SANCHO Panza y Don Quijote, junto con los huesitos llenos de gloria de Don Miguel de Cervantes, debieran estar a la expectativa dondequiera que estén en el paraíso de las letras hispánicas. Porque detrás de la polémica vista en días recientes sobre la eliminación del Español de las pruebas de ingreso a los institutos vocacionales de ciencias de exactas, lo que se aprecia en el debate nacional son cuestiones más profundas, entre ellas la defensa de los cubanos de uno de los pilares de su identidad: el idioma.
Más allá de los criterios de si ingenieros y científicos necesitan o no de un adecuado conocimiento del lenguaje escrito, lo que deberíamos preguntarnos —de entrada— es sobre el papel que desempeña el idioma en la formación de un profesional de excelencia y un ciudadano apegado a verdaderas normas cívicas.
Nos atrevemos a asegurar que la causa de una buena parte de los errores (y algunos no tan errores, sino verdaderos horrores) vistos a diario con el uso de nuestro idioma se origina en no cuidar como se debe su aprendizaje en la familia y los distintos niveles de enseñanza, pese a orientaciones y normativas de todo tipo, sin olvidar otros conflictos como la no debida atención al docente, el éxodo de maestros del sector educacional y las carencias con el hábito de la lectura.
Los bestiarios que vemos a cada rato por ahí, en la esquina más inocua o en el informe más corriente —como escribir ajedrez con «h» y sin «z»—, han terminado por combinarse con otros males y confundir el habla popular con lo marginal en la escritura y el lenguaje oral.
Ojalá nunca se llegue a los extremos, alertados hace algunos años por el maestro Héctor Zumbado en una de sus crónicas, cuando al parodiar ciertos fenómenos escribió: «Nos imaginamos que un eminente cirujano, realizando una delicada operación quirúrgica, dirá de pronto a sus auxiliares: “Oye, asere, alcánzame el bisturí aquel, le voy a dar guiso. Y tú, monina, ponte pa’ las cosas”».

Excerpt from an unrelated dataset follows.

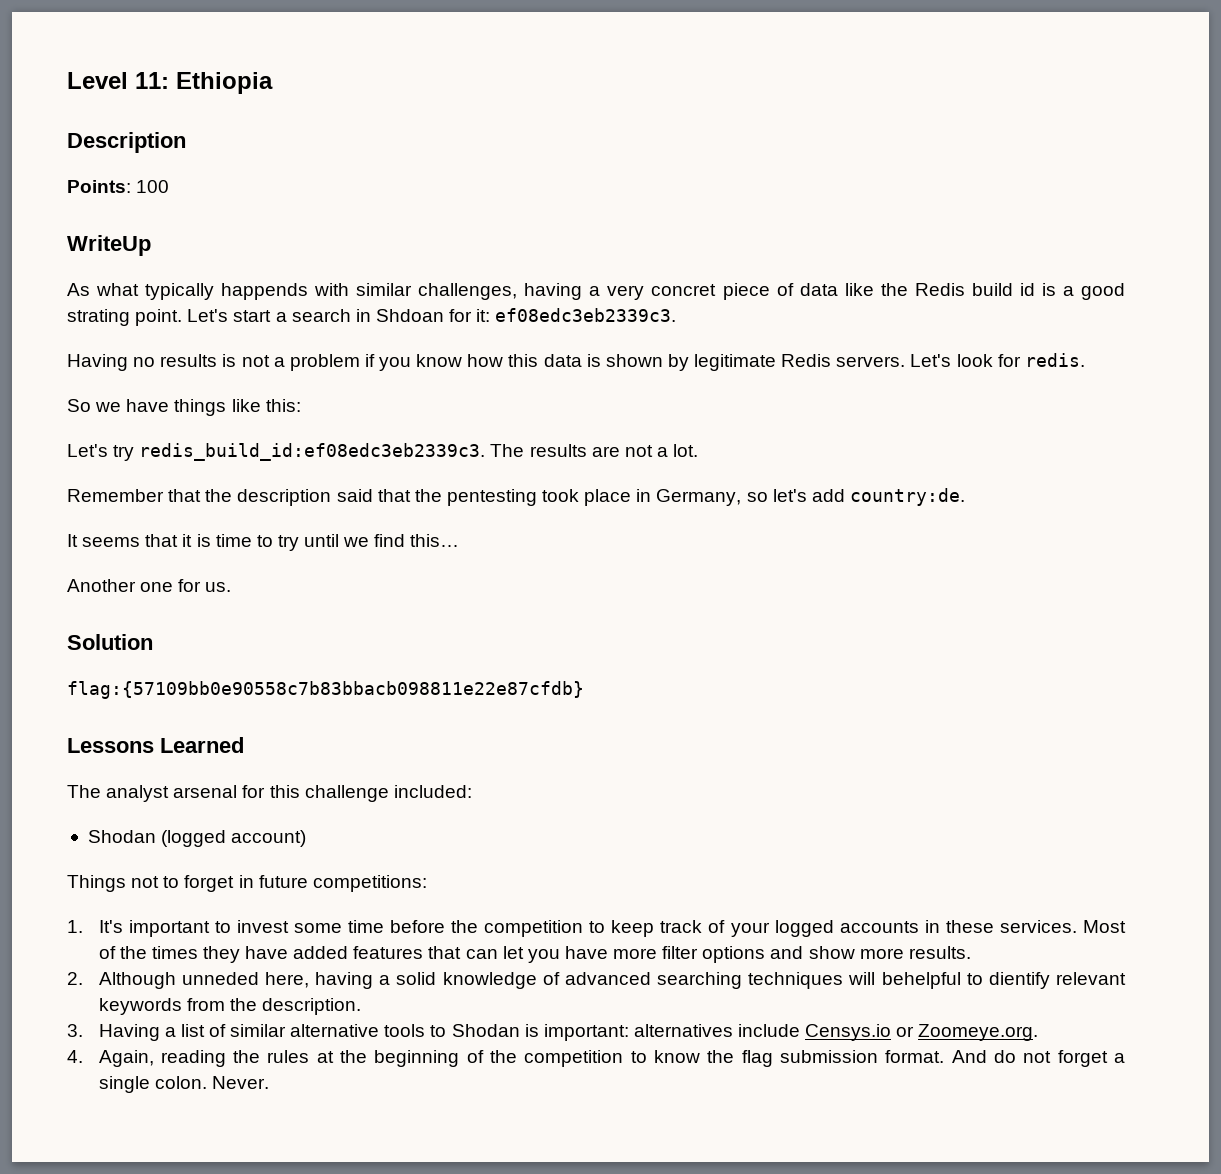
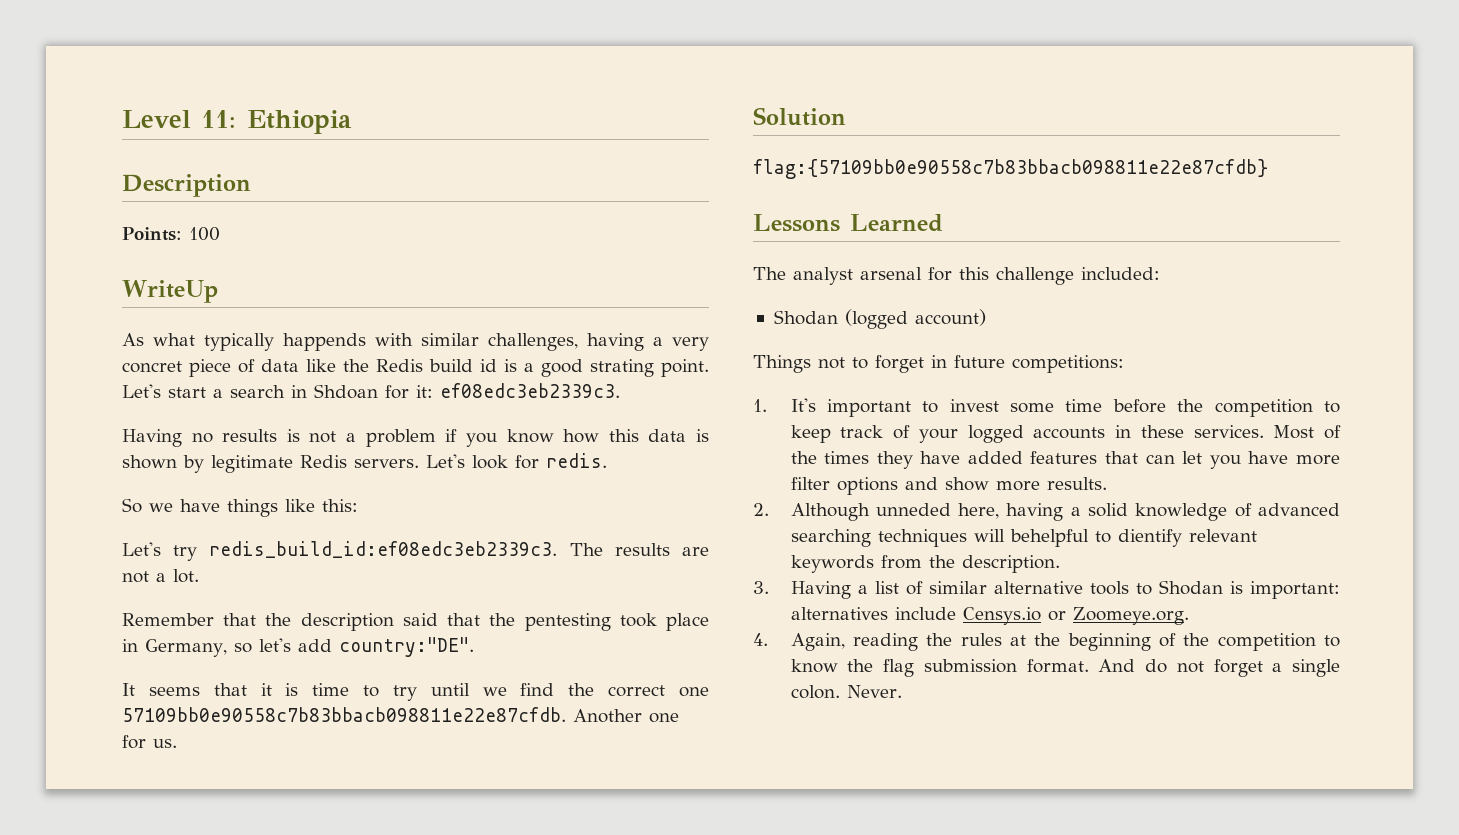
- Remember that the description said that the pentesting took place in Germany, so let's add country:de.
+ Remember that the description said that the pentesting took place in Germany, so let's add country:"DE".
- It seems that it is time to try until we find this…
- Another one for us.
+ It seems that it is time to try until we find the correct one 57109bb0e90558c7b83bbacb098811e22e87cfdb. Another one for us.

El mundo no anda por ahí (a veces uno quiere tener esa ilusión). Sin embargo, a cada momento aparecen señales de que unos cuantos pueden enrumbarse por ese camino, y es muy posible que otro de los gérmenes en este forcejeo con el idioma se encuentre en el adulterio pedagógico, que consistió en unir —hace bastante tiempo— el Español y la Literatura en una asignatura única, donde en la práctica muchas veces los contenidos de la segunda se les han ido por encima a los de la primera.
El resultado de esas uniones lo sufren los muchachos que arriban a la Universidad y deben enfrentarse a la Gramática Española o a los ejercicios de redacción: las sudoraciones y los malos ratos son para contar historias: Torquemada chupándose los dedos.
Pero existe otro mal —mucho más callado y peligroso—, y es cuando las malformaciones en la enseñanza del lenguaje permanecen soterradas y un profesional recibe su título (algunos con honores), para luego escribir textos durante su vida laboral en los que repite cinco veces una palabra en un párrafo (tan pegaditas que dan tristeza), para no hablar de la falta total de imaginación a la hora de redactar, y donde campea por sus respetos ya ni siquiera la Fe sino una verdadera Fo de erratas.
La lengua española no es un conocimiento de segunda. Quizá algún técnico —demasiado apegado a la técnica— diría lo contrario; porque que, según él, «eso» en la concreta da muy poco. Entonces, en tales casos, deberíamos sacar tranquilamente estos versos, que uno guarda para la novia de siempre y susurrar: cómo voy a creer/ dijo el fulano que la utopía ya no existe si vos/ mengana dulce osada/ eterna si vos/ sos mi utopía.
¡Ay, Mario Benedetti! Y después por ahí dicen que el Español no sirve. ¡Qué pena nos dan!